## YOUR ASSIGNMENT
Exactly reproduce the lines beginning with the line that includes "ordered by: Melissa Gibson -> Mei Howard" and ending with the last line of the data.

[DATA Boundary: Start]

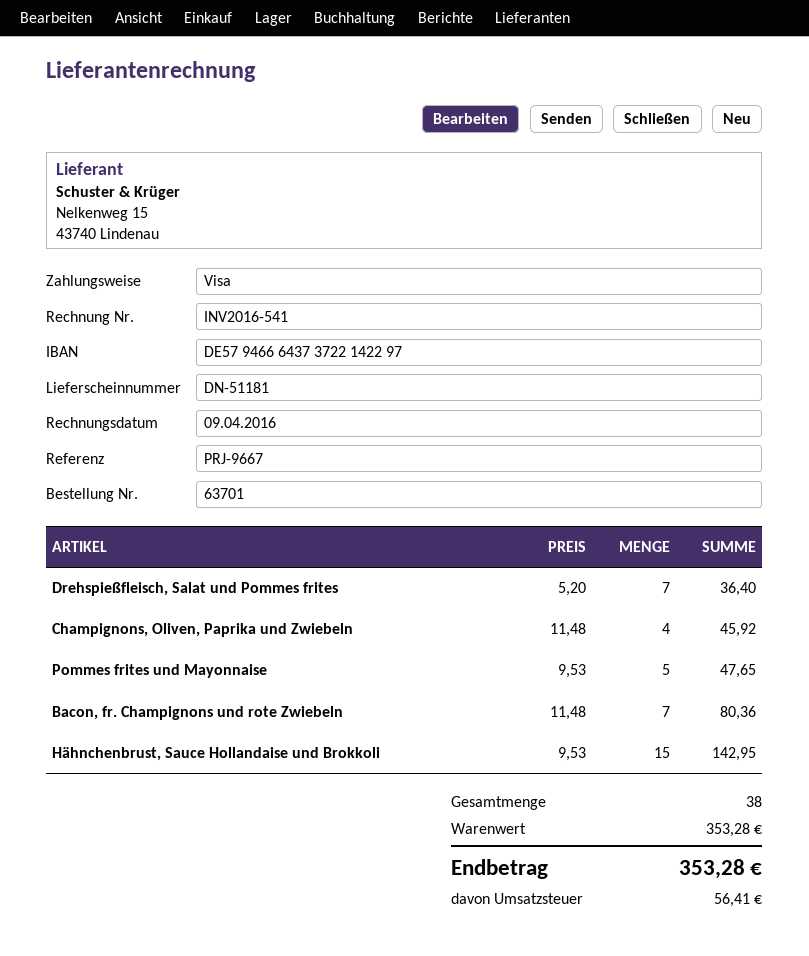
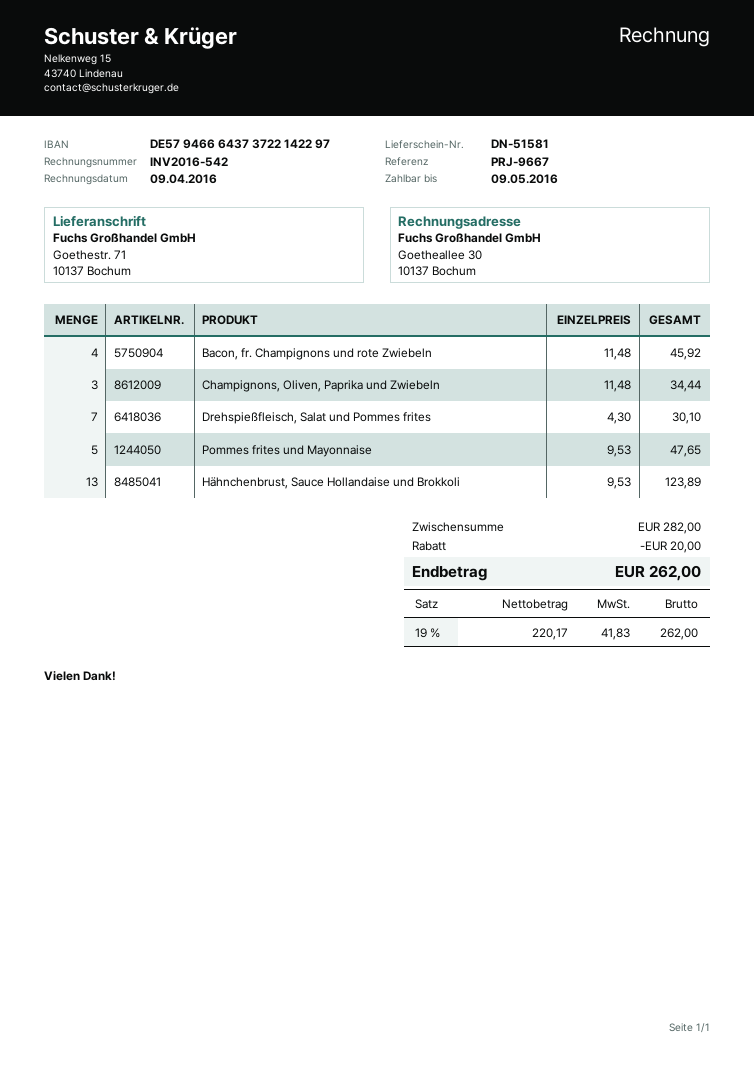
delivery note number: DN-51181 -> DN-51581
invoice number: INV2016-541 -> INV2016-542
Drehspießfleisch, Salat und Pommes frites: 7 x 5.20 = 36.40 -> 7 x 4.30 = 30.10
Champignons, Oliven, Paprika und Zwiebeln: 4 x 11.48 = 45.92 -> 3 x 11.48 = 34.44
Bacon, fr. Champignons und rote Zwiebeln: 7 x 11.48 = 80.36 -> 4 x 11.48 = 45.92
Hähnchenbrust, Sauce Hollandaise und Brokkoli: 15 x 9.53 = 142.95 -> 13 x 9.53 = 123.89
subtotal: 353.28 -> 282.00
discount: none -> 20.00
tax: 56.41 -> 41.83
total: 353.28 -> 262.00

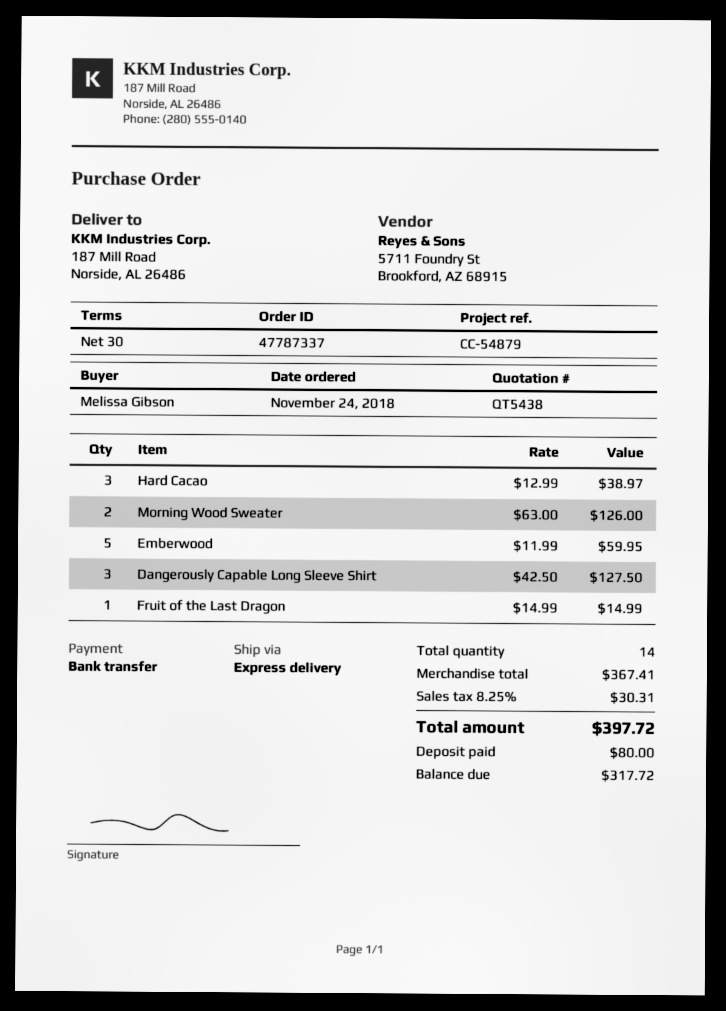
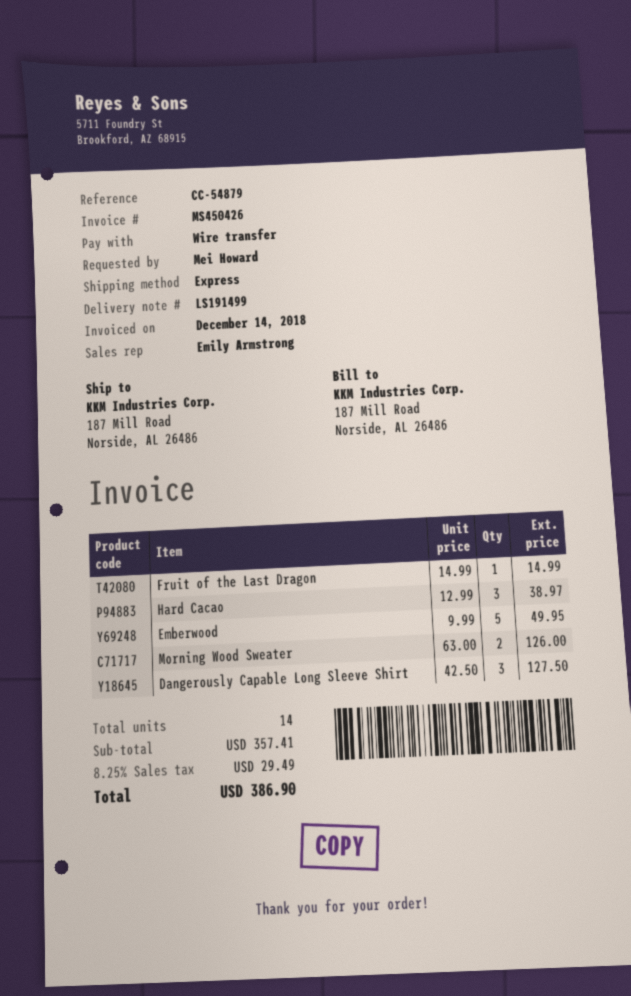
ordered by: Melissa Gibson -> Mei Howard
Emberwood: 5 x 11.99 = 59.95 -> 5 x 9.99 = 49.95
subtotal: 367.41 -> 357.41
tax: 8.25% = 30.31 -> 8.25% = 29.49
total: 397.72 -> 386.90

[DATA Boundary: End]

## RESPONSE TO THIS EXERCISE
ordered by: Melissa Gibson -> Mei Howard
Emberwood: 5 x 11.99 = 59.95 -> 5 x 9.99 = 49.95
subtotal: 367.41 -> 357.41
tax: 8.25% = 30.31 -> 8.25% = 29.49
total: 397.72 -> 386.90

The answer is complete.